Interior ,I | These squares are landlocked squares. The chance of selecting an interior square is `I=. (*:(n-2))% *:n` |

Let `Z=. C,S,I`

.

+/Z 1

It is seen that they sum to unity, as they should.

After selecting a cell, there are `k=. <: (*: n)`

cells remaining. A corner square has 2 neighbors, a side square has 3 neighbors, and an interior square has 4 neighbors.
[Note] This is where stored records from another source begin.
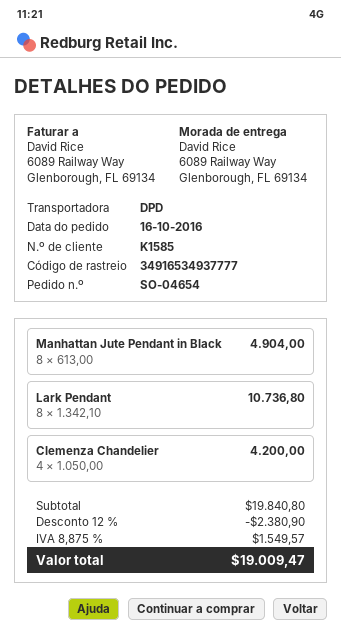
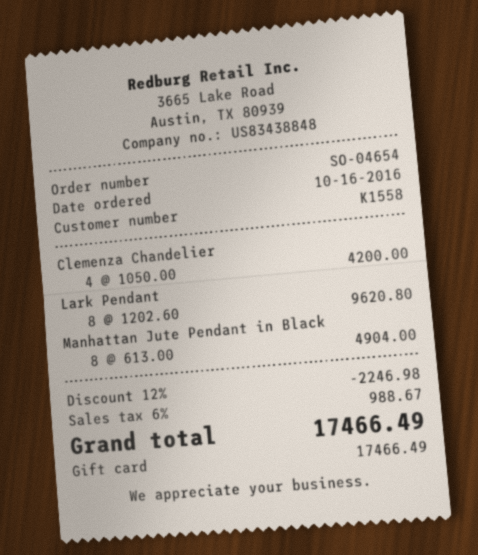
customer number: K1585 -> K1558
Lark Pendant: 8 x 1342.10 = 10736.80 -> 8 x 1202.60 = 9620.80
discount: 12% = 2380.90 -> 12% = 2246.98
tax: 8.875% = 1549.57 -> 6% = 988.67
total: 19009.47 -> 17466.49

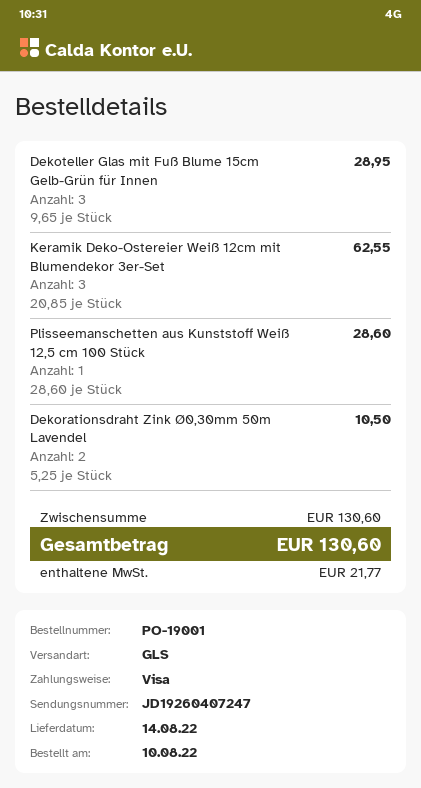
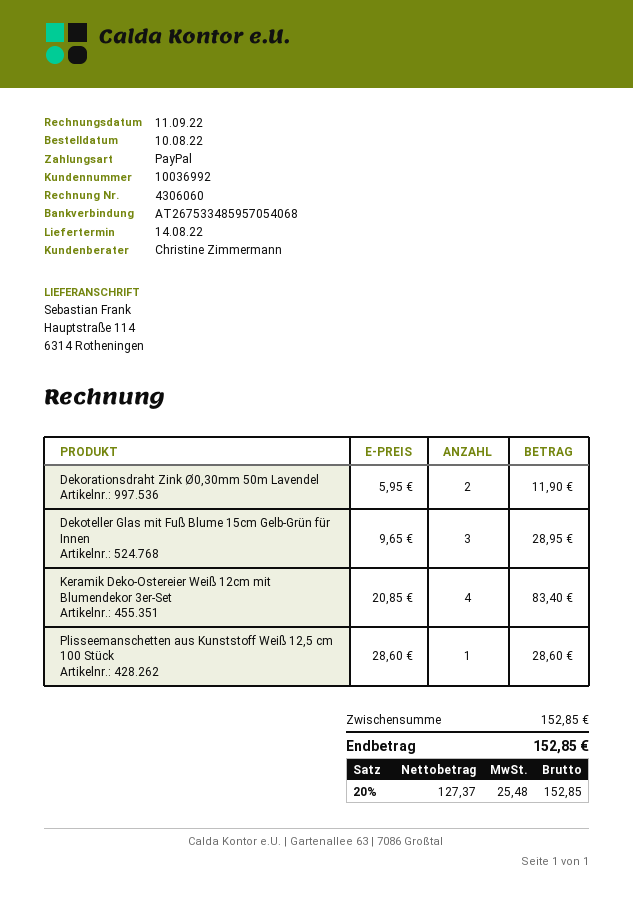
payment method: Visa -> PayPal
Keramik Deko-Ostereier Weiß 12cm mit Blumendekor 3er-Set: 3 x 20.85 = 62.55 -> 4 x 20.85 = 83.40
Dekorationsdraht Zink Ø0,30mm 50m Lavendel: 2 x 5.25 = 10.50 -> 2 x 5.95 = 11.90
subtotal: 130.60 -> 152.85
tax: 21.77 -> 25.48
total: 130.60 -> 152.85

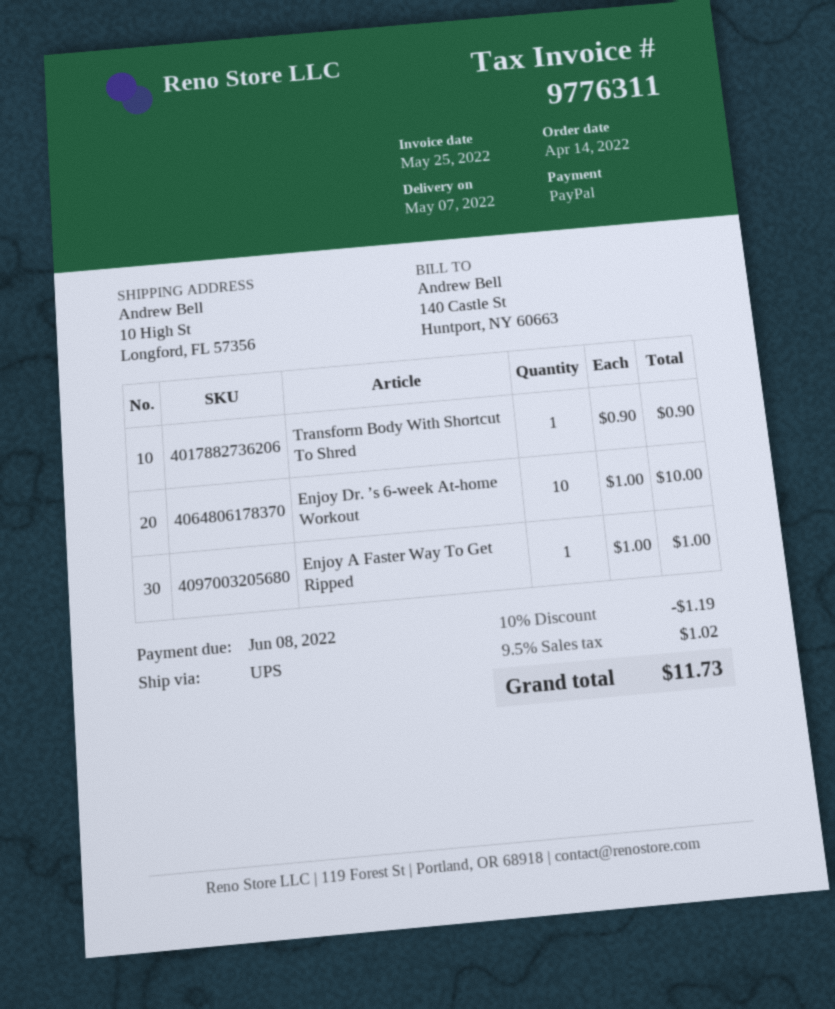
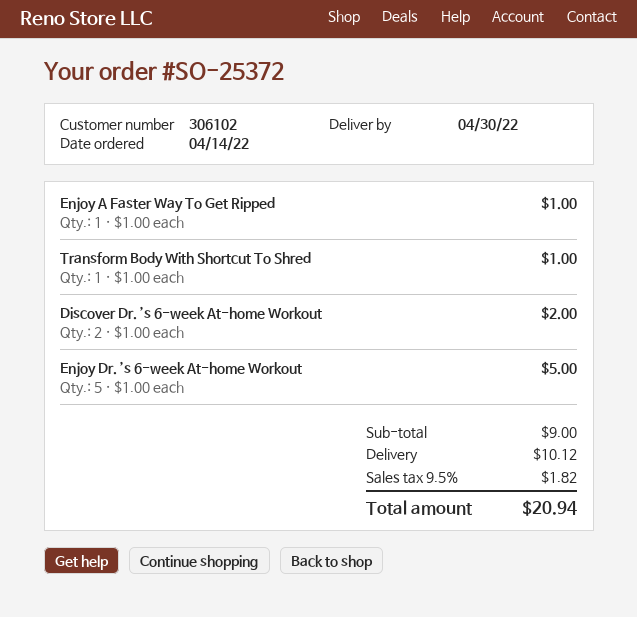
delivery date: 2022-05-07 -> 2022-04-30
Transform Body With Shortcut To Shred: 1 x 0.90 = 0.90 -> 1 x 1.00 = 1.00
Enjoy Dr. ’s 6-week At-home Workout: 10 x 1.00 = 10.00 -> 5 x 1.00 = 5.00
Discover Dr. ’s 6-week At-home Workout: none -> 2 x 1.00 = 2.00
discount: 10% = 1.19 -> none
shipping: none -> 10.12
tax: 9.5% = 1.02 -> 9.5% = 1.82
total: 11.73 -> 20.94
Therefore the conditional probability of selecting one of these squares is `X=. 'c s i'=. 2 3 4 % k`

. The conditional probability that the square has no neighbor is `Y=. -.X`

. It is seen that `X+Y`

sum to unity in each of the three cases:

X+Y 1 1 1

The inner product, (`ip=. +/ . *`

), of `Z`

and `X`

. gives the unconditional probability that two squares share a side. The inner product of `Z`

and `Y`

is the probability they do not. These two probabilities, `W`

, sum to unity as they should, and are shown below expressed both as a decimal and as a common fraction.
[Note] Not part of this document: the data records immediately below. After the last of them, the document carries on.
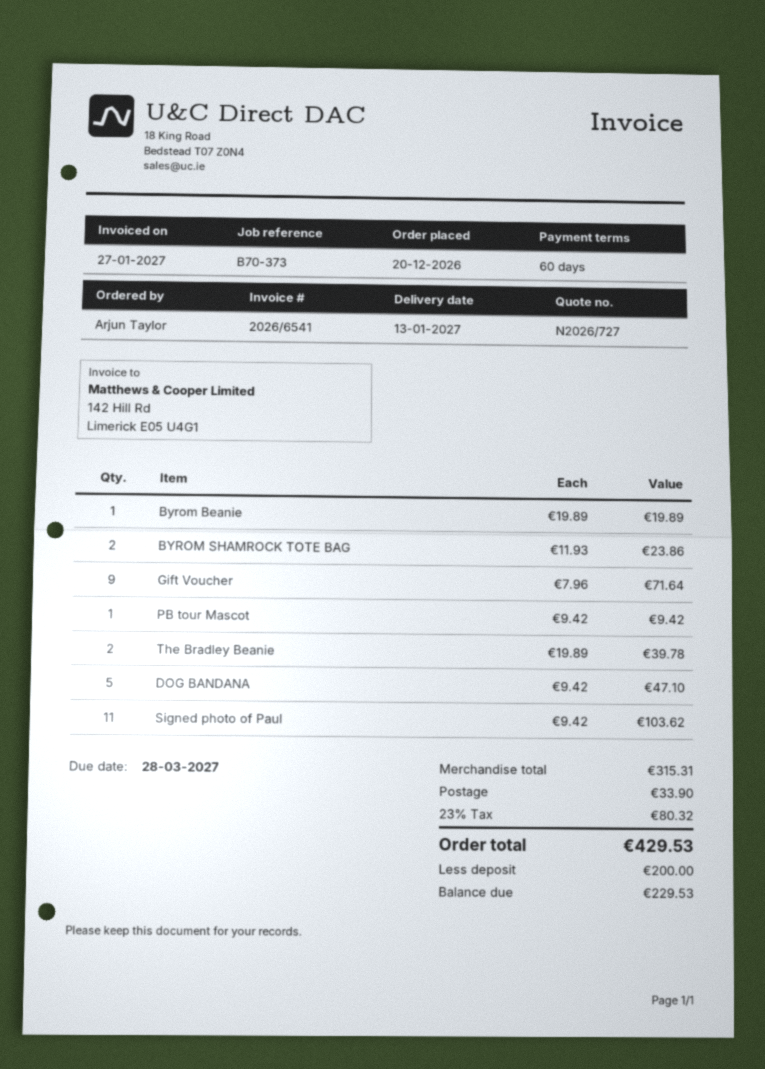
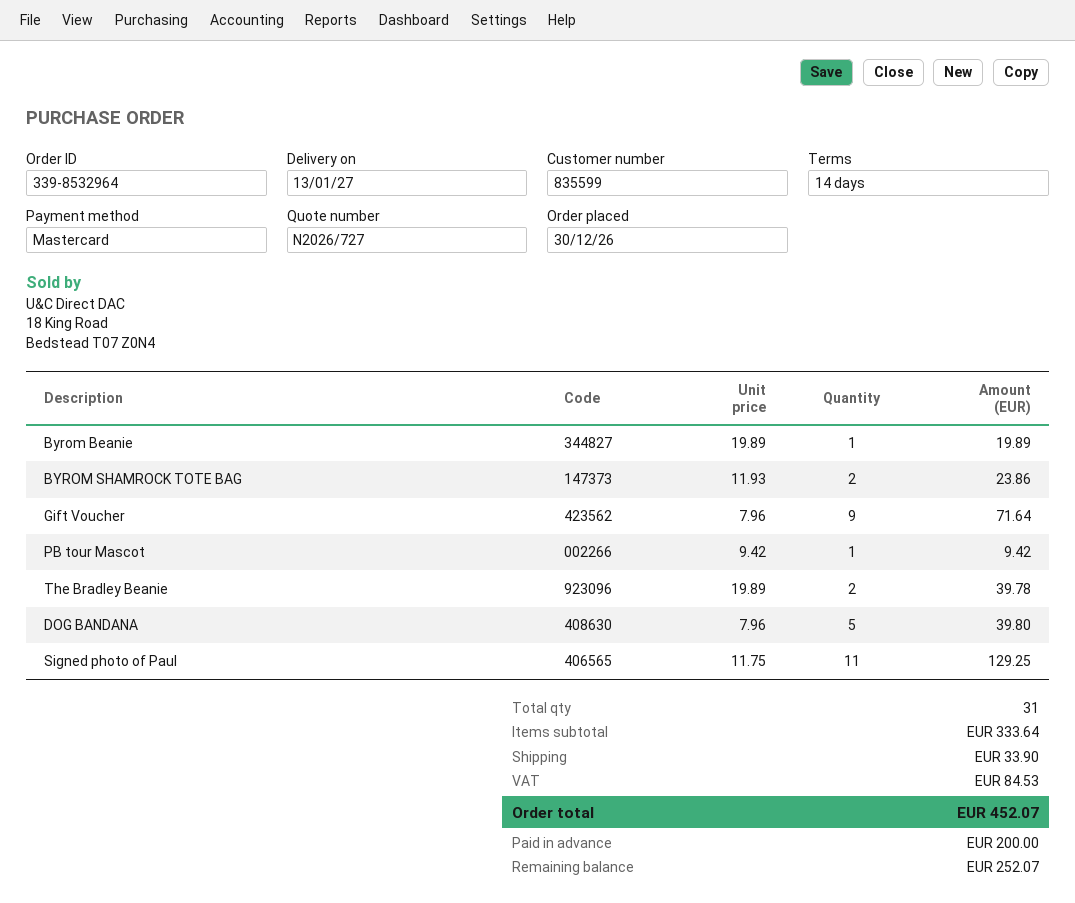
order date: 2026-12-20 -> 2026-12-30
payment terms: 60 days -> 14 days
DOG BANDANA: 5 x 9.42 = 47.10 -> 5 x 7.96 = 39.80
Signed photo of Paul: 11 x 9.42 = 103.62 -> 11 x 11.75 = 129.25
subtotal: 315.31 -> 333.64
tax: 80.32 -> 84.53
total: 429.53 -> 452.07
balance: 229.53 -> 252.07

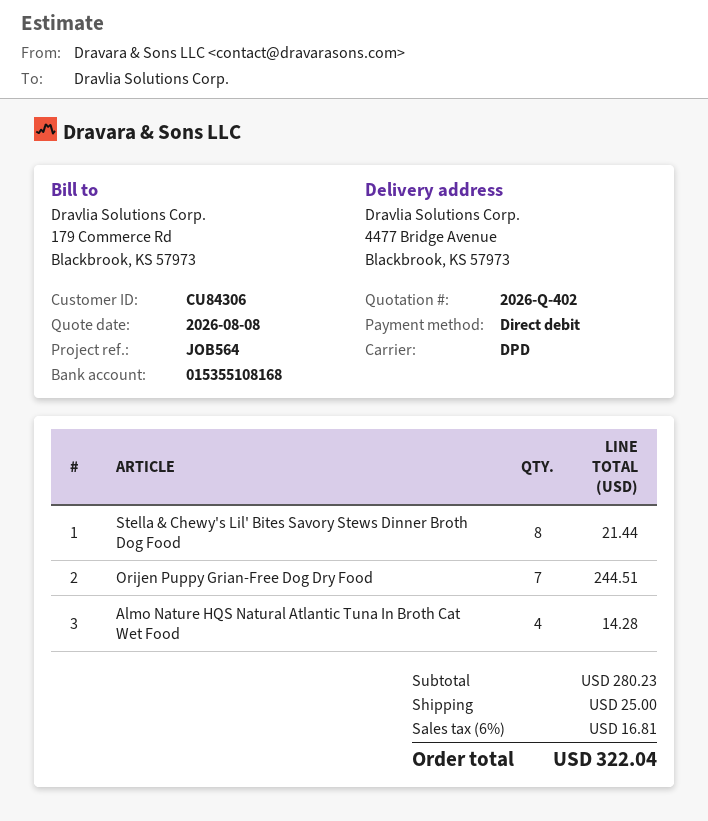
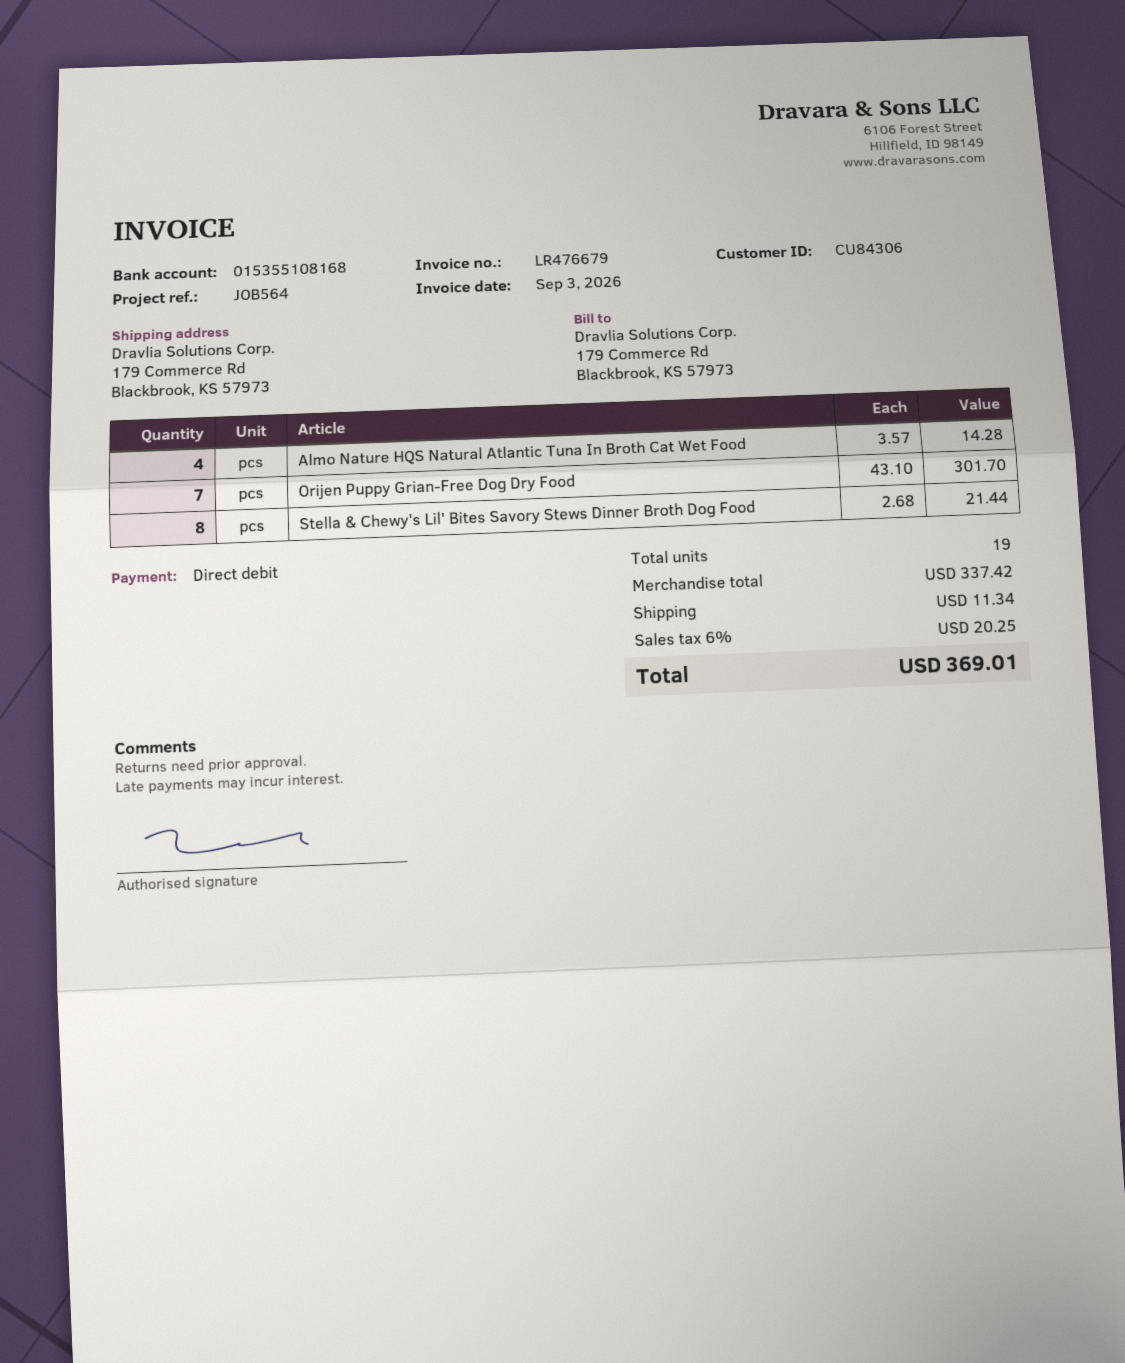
ship to: 4477 Bridge Avenue, Blackbrook, KS 57973 -> 179 Commerce Rd, Blackbrook, KS 57973
Orijen Puppy Grian-Free Dog Dry Food: 7 for 244.51 -> 7 for 301.70
subtotal: 280.23 -> 337.42
shipping: 25.00 -> 11.34
tax: 6% = 16.81 -> 6% = 20.25
total: 322.04 -> 369.01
]W=. (Z ip X),(Z ip Y) 0.2 0.8 +/W 1 x: W 1r5 4r5

The monadic verb, `Fo`

, simplifies the above formulation. It produces the probability that a square shares a side for any square having n sides. The expression `( -. Fo n)`

produces the complementary probability,e.g.
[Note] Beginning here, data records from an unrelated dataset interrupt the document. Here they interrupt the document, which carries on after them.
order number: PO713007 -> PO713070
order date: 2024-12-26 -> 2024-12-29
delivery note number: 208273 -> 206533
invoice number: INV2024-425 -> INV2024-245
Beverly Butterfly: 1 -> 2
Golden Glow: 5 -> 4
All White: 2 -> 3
Fo=. 4 % (* >:) Fo 4 0.2 (Fo 4);(-.Fo 4) ┌───┬───┐ │0.2│0.8│ └───┴───┘ Fo 2 3 4 5 0.666667 0.333333 0.2 0.133333

## Method 2

This method is simple and straightforward and may be the method a student in grades 6 through 8 may use. It compares every square with every other square and counts the neighbors it encounters in the process. The following pattern emerges and conclusions soon become evident:

Each row except the last has the same pattern wherein each square, except the last, has 2 neighbors, a row neighbor to its immediate right, and a column neighbor below. The last square in a row only has a column neighbor. For the 4 x4 matrix given this pattern, `p1`

would be `p1=. 2 2 2 1`

(for a total of 7 neighbors).

The last row, being at the bottom has no neighbors below it, and the last square in the last row has no neighbors, only a single, row, neighbor. Therefore, this last row has the pattern, `p2`

.

p2=. 1 1 1 0.

The 4×4 matrix would then have the following neighbor pattern, `p`

:

]p=. > p1;p1;p1;p2 2 2 2 1 2 2 2 1 2 2 2 1 1 1 1 0

The total number of neighbors, `N`

, is easily seen to be `(N=. +/,p)`

or 24.

The total number of possible neighbors, `T`

, is n squares taken 2 at a time. Expressed in J, this is `(T=. 2!n`

or 120). A student, not knowing J but knowing the formula for T could reduce T to `(15 *16)%2`

or 120.

If `W1`

is the probability of having a neighbor, then `(W1=. N%T)`

or 0.2. The probability of not having a neighbor is `(W2=. -.W1)`

, or 0.8. It is seen that this result is the same as that produced using Method 1.

### Generalization and Simplification

The above conclusions, which were applied to a matrix having n=4 sides, also apply to a matrix having n sides. The above pattern, `p`

, can be re-expressed as a tally of neighboring squares.

p=. (neighbors having p1 type patterns) + (neighbors having p2 type patterns) p= 2(n-1)(n-1) +1(n-1) + 1(n-1) p= 2(n-1)(n-1)+2(n-1) p= 2(n-1)(n-1+1) p= 2(n)(n-1) p=. 2*n*(n-1) p=. h n

Although the last two expressions produce the number of neighbors, and both are executable, the last expression is more simply expressed using the monadic verb, `h`

, where

h=. [: +: (* <:)

The expression `(F n)`

is the probability of `p`

where `(F=. h%g)`

and `(g=. 2!*:)`

, the total number of possible neighbors, or equivalently, n squares taken 2 at a time.

F 2 3 4 5 0.666667 0.333333 0.2 0.133333

The expression `(-. F n)`

is the probability of no neighbors.

W -: (F n);(-. F n) 1

It is seen that Method 2 produces the same result as Method 1.